Friday, November 11, 2005

Rede de engates

Toca o telefone. Uma voz elegante do outro lado da linha impõe-se, antecipando-se ao questionamento de quem recebe uma chamada de desconhecidos. Recebe um cumprimento meloso, dirigido ao Calú. Podia ser qualquer outro nome, o mais importante é fazer adivinhar intimidades. Tenta explicar, sem nenhuma convicção, que deve haver algum engano. Não vá a memória nos atraiçoar, partilham contextos, episódios, lugares e às vezes confidências engenhosas.
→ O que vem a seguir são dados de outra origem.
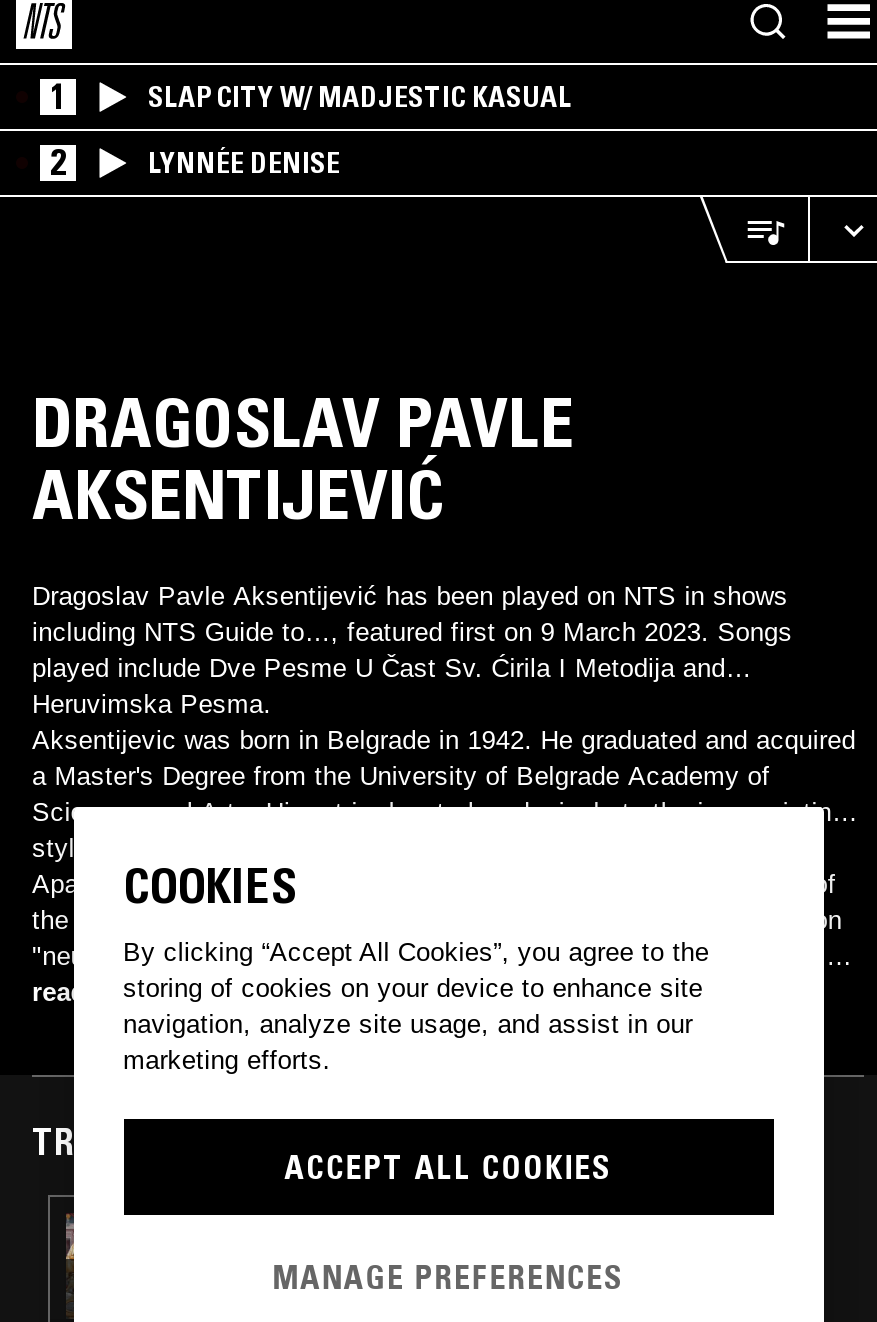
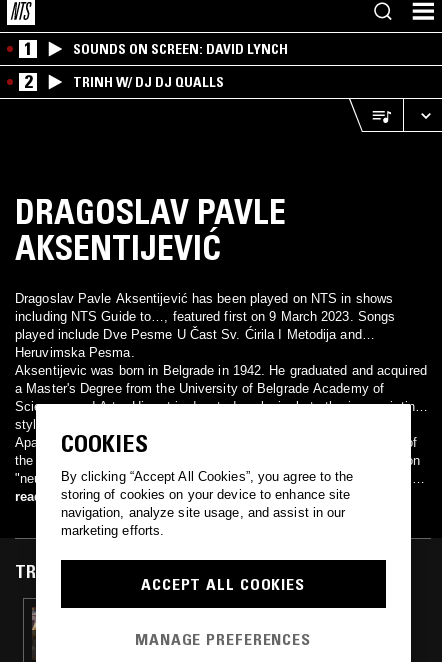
- SLAP CITY W/ MADJESTIC KASUAL
+ SOUNDS ON SCREEN: DAVID LYNCH

- LYNNÉE DENISE
+ TRINH W/ DJ DJ QUALLS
Traz à cabeça uma lista rápida de nomes de guerra…não, nunca se vestiu de Calú. Definitivamente, houve um engano, reconhece com tom perdedor, mas empenhado na sedução. Forçam cruzamentos aos destinos. Alinham em jogos de palavras, risos temperados e silêncios eloquentes, entre suspiros desfalecidos. Cumpre-se o destino! Só quem está em rede saberá…

2 Comments:

Anonymous Paula said...

Olá Nkhuleko
Intrigante esse jogo de sedução... mas o final do post faz lembrar aqueles romances em que o autor deixa que o leitor imagine o desfecho, ou invente algum. Contudo, não posso deixar de questionar: que rede é essa que sabe o que os outros não conseguem advinhar? Como é que ela se forma e se expande? O que é que a sustenta? Desculpa a quantidade de perguntas, mas essa é a vantagem de poder comunicar com mais facilidade com os autores.
Um abraço

10:36 PM  
Blogger Nkhululeko said...

Olá Paula, faço minhas as tuas perguntas. Procuro estar atento ao que se passa, mas há sempre algo impenetrável. Pode ser que alguns dos visitantes nos ajudem a decifrar os enigmas...mas cheira-me à negócio.